Task prompt — The copy has to match the data exactly and leave out every picture.

Information given —

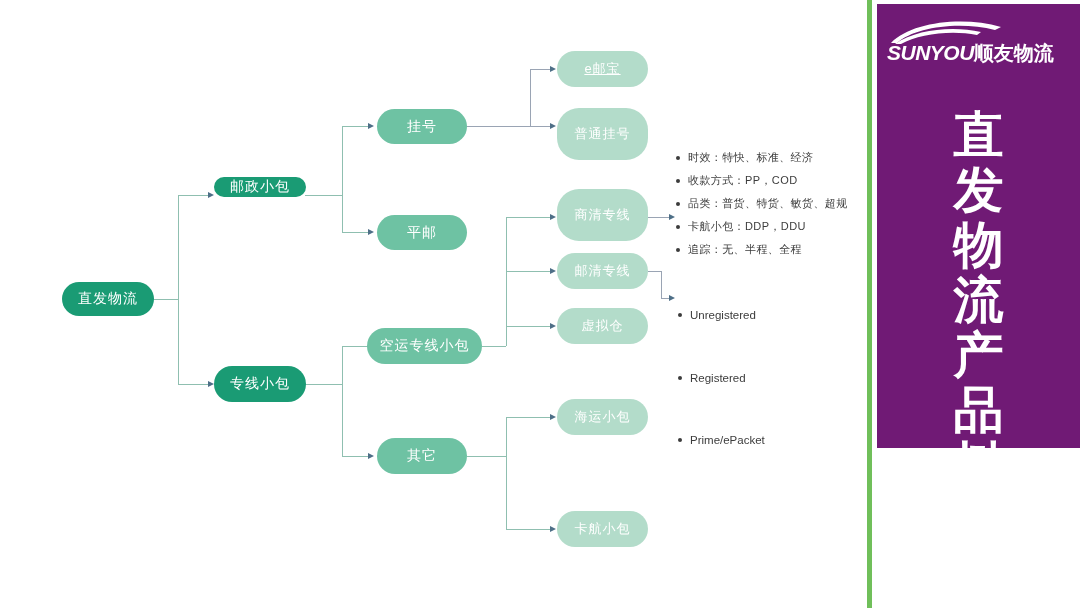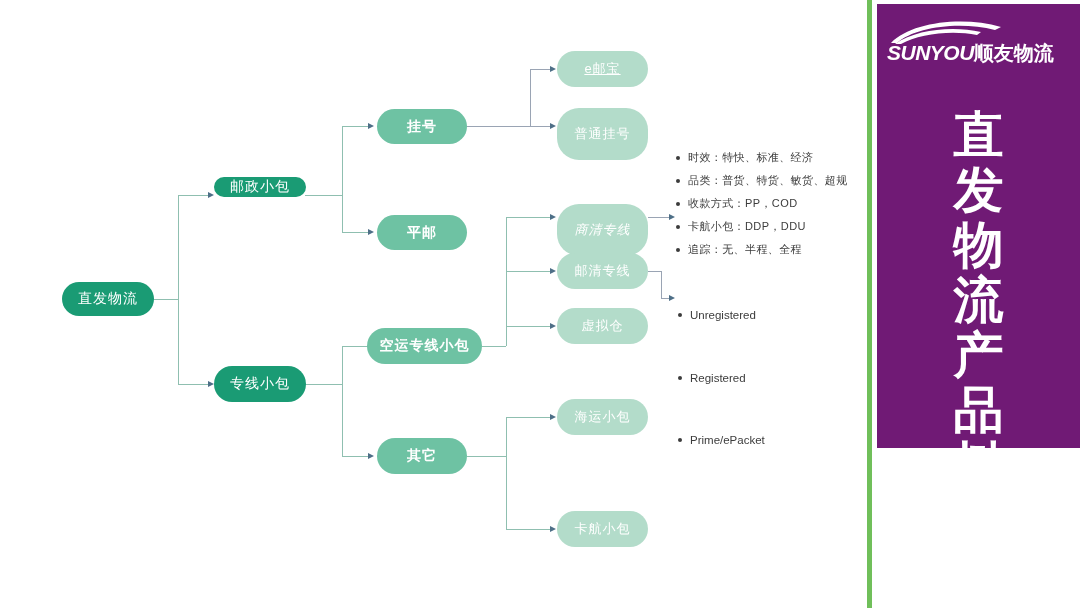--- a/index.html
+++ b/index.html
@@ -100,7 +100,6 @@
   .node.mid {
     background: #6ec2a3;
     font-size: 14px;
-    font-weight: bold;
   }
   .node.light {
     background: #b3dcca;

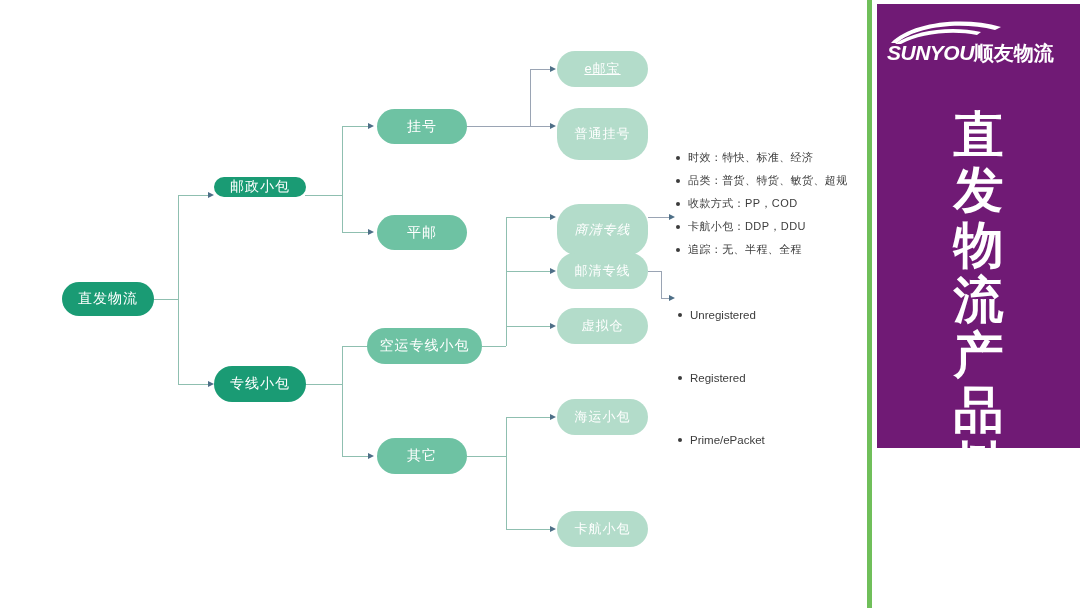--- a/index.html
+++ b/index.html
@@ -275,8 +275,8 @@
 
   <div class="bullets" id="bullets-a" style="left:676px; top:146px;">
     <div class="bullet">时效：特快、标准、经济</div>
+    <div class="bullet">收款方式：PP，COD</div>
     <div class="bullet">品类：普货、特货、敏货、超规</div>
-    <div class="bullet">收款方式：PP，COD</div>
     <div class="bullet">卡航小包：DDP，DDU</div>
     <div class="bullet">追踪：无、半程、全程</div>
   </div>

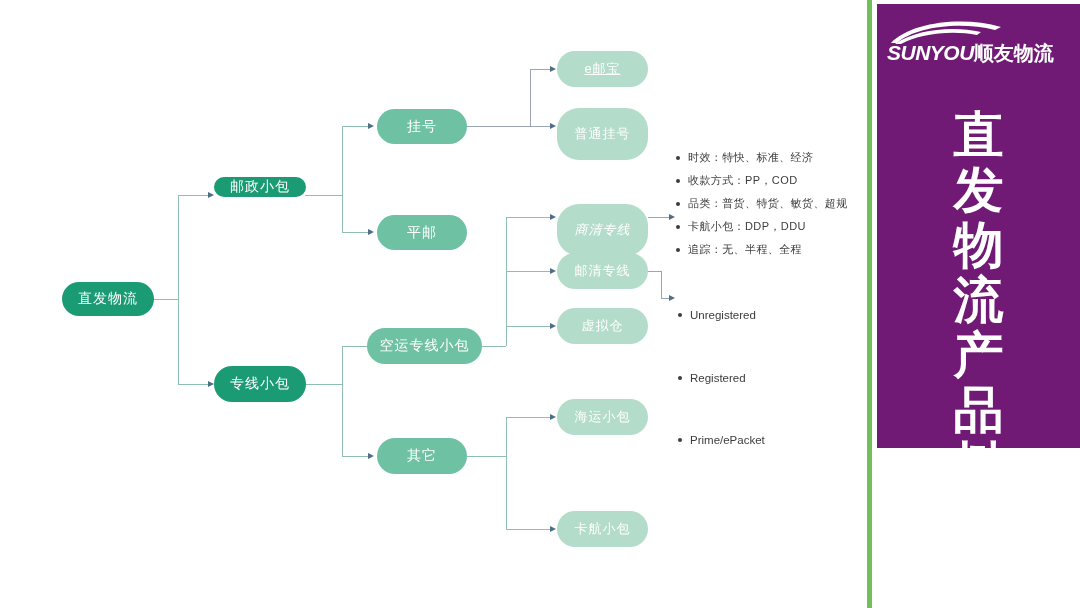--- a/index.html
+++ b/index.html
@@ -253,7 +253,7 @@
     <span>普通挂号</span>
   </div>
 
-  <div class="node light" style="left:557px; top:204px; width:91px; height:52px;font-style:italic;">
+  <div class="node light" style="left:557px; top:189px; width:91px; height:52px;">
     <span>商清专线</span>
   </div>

Task result —
--- a/index.html
+++ b/index.html
@@ -100,7 +100,6 @@
   .node.mid {
     background: #6ec2a3;
     font-size: 14px;
-    font-weight: bold;
   }
   .node.light {
     background: #b3dcca;

--- a/index.html
+++ b/index.html
@@ -275,8 +275,8 @@
 
   <div class="bullets" id="bullets-a" style="left:676px; top:146px;">
     <div class="bullet">时效：特快、标准、经济</div>
+    <div class="bullet">收款方式：PP，COD</div>
     <div class="bullet">品类：普货、特货、敏货、超规</div>
-    <div class="bullet">收款方式：PP，COD</div>
     <div class="bullet">卡航小包：DDP，DDU</div>
     <div class="bullet">追踪：无、半程、全程</div>
   </div>

--- a/index.html
+++ b/index.html
@@ -253,7 +253,7 @@
     <span>普通挂号</span>
   </div>
 
-  <div class="node light" style="left:557px; top:204px; width:91px; height:52px;font-style:italic;">
+  <div class="node light" style="left:557px; top:189px; width:91px; height:52px;">
     <span>商清专线</span>
   </div>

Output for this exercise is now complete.